So you’ve decided you want to quit sugar. But can you have ANY sugar?
The World Health Organisation suggests keeping daily “free sugars” to about 5 per cent of your daily energy intake (that’s about 6–9 teaspoons) for optimum health. The very same amount we’ve been saying for years!
But more than 12 months on, do you really know what these guidelines mean? And how they apply to the real world? What does 6–9 teaspoons really look like? Let’s break it down.
First up, how much sugar can I eat per day?
- 5 per cent of daily energy intake averages out to about 6 teaspoons for women and 9 teaspoons for men.

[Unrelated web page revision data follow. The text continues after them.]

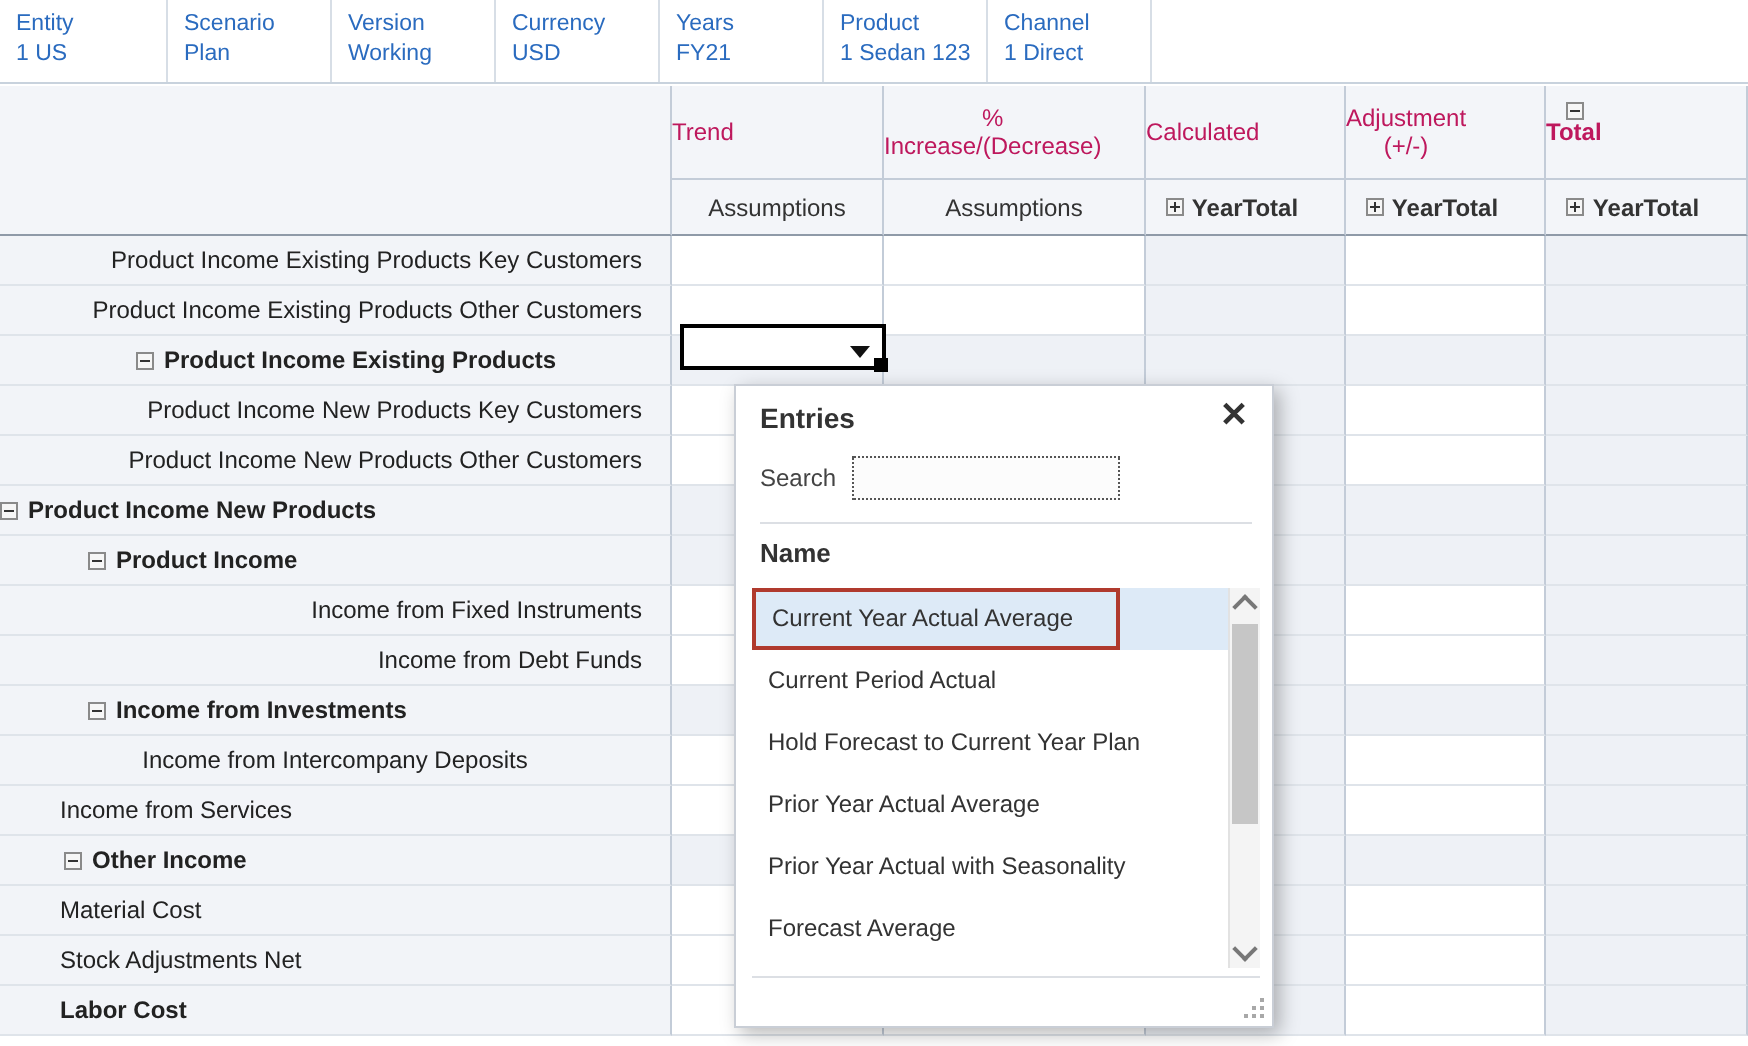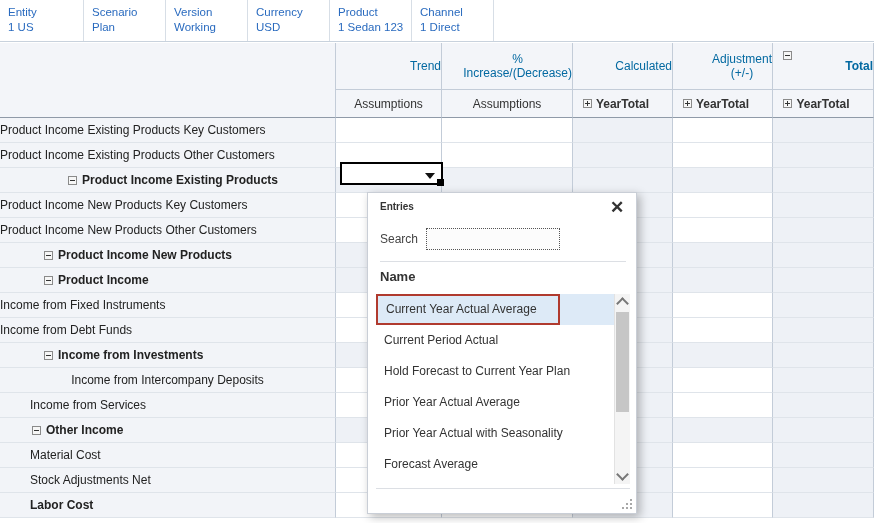"Years" div.pov-item { html: none -> <div> <div>Years</div> <div>FY21</div> </div> }
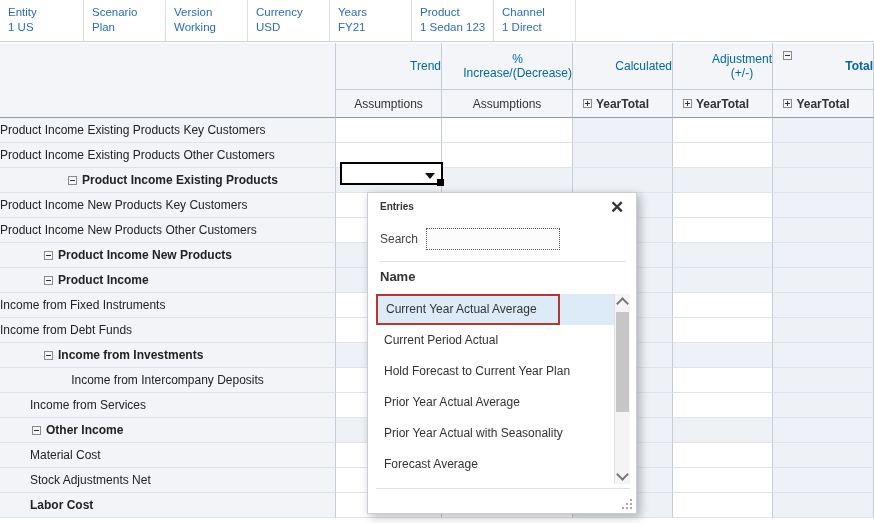"Trend" .hdr-top { color: #0369a1 -> #be185d; justify-content: flex-end -> flex-start }
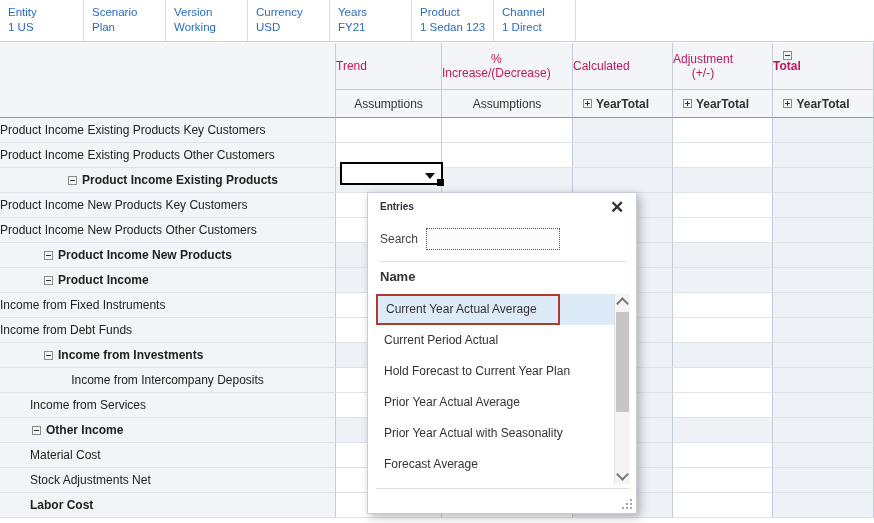"Product Income Existing Products Key" .rowhdr { justify-content: none -> flex-end }
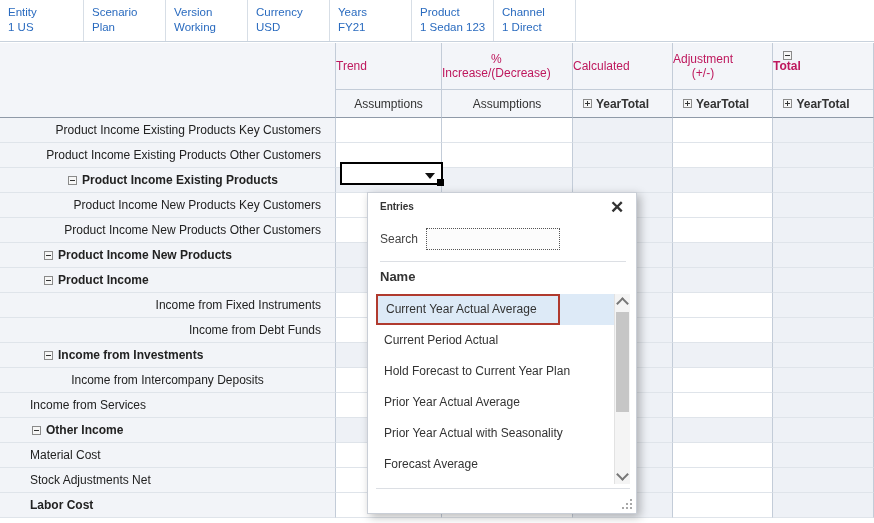"Entries" #dialog-title { font-size: 10px -> 14px }
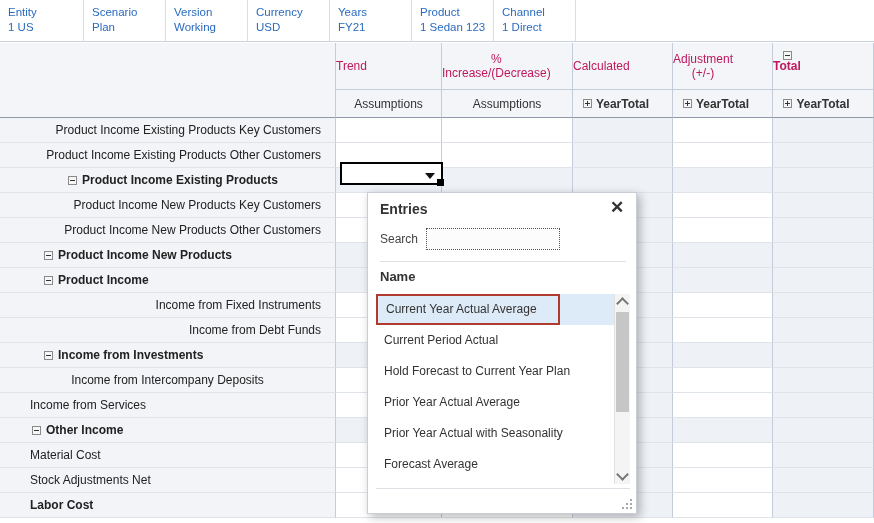"Product Income New Products" div.rowhdr { padding-left: 44px -> none }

- A teaspoon works out at 4.2 grams of sugar.
- Free sugars include refined sugars added to processed foods AND the natural sugars found in honey, syrups, fruit juices and fruit concentrates. It doesn’t include the sugars found in milk (lactose) or fresh fruit and veg.
- Although we often refer to 3 teaspoons of free sugars per day for children, their energy requirements change as they grow. Check out our breakdown of how much sugar kids should eat per day.
So what does this look like over the course of a day?
1) Breakfast: get off to a sugar-free start.
Low-fat yogurts, store-bought baked goods and packaged cereals can be notoriously high in sugar. If you don’t want to exceed your quota before 11am, we recommend making your own brekkie at home and sticking to more savoury options.
- Tub of fruit flavoured yoghurt (160g): up to 7 teaspoons.
- Bowl of Just Right cereal (50g): up to 4 teaspoons.
- Chive, Kale + Parmesan Pancakes with Poachies: less than half a teaspoon per serve.
2) Looking for low-sugar lunch?
We would always recommend a home-cooked lunch (oh, the joy of leftovers!). But if that’s not an option, low-sugar takeaway lunch IS possible if you know where to look.
- Large premade Sumo salad with dressing: up to 5 teaspoons.
- Two sushi rolls: up to 4 teaspoons.
- Simple Pumpkin Salad: less than half a teaspoon per serve.
3) Dinner: a time to JERF!
We recommend cooking your own dinner from scratch wherever possible. That way, you know EXACTLY what’s in it. But if you just need a takeaway night, make sure you’re smart about your choices (and maybe give certain dishes or cuisines a miss).
- Takeaway Pad Thai: up to 6 teaspoons.
- Latina Lasagne with Angus Beef & Vegetables (200g serve): 3 teaspoons.
- Carrot Tahini Burgers with Radicchio + Tzatziki: less than half a teaspoon per serve.
4) Time for a treat? Desserts and snacks.
Desserts and snacks often pack a sugary punch relative to their size. If a snack attack strikes, stick to options like nuts, fresh fruit or 85 per cent or more dark choc. And if you’re craving a little something after dinner, try one of our many delicious sugar-free* desserts!
- Slice of café banana bread: up to 11 teaspoons.
- Magnum Classic ice cream: 5.5 teaspoons.
- 2 blocks of 85 per cent dark chocolate (30g): about 1.5–2 teaspoons.
*These recipes may contain a small amount of rice malt syrup (a blend of glucose and maltose). We recommend enjoying on special occasions and sticking to a small portion size, or cutting down on the sweetener even further.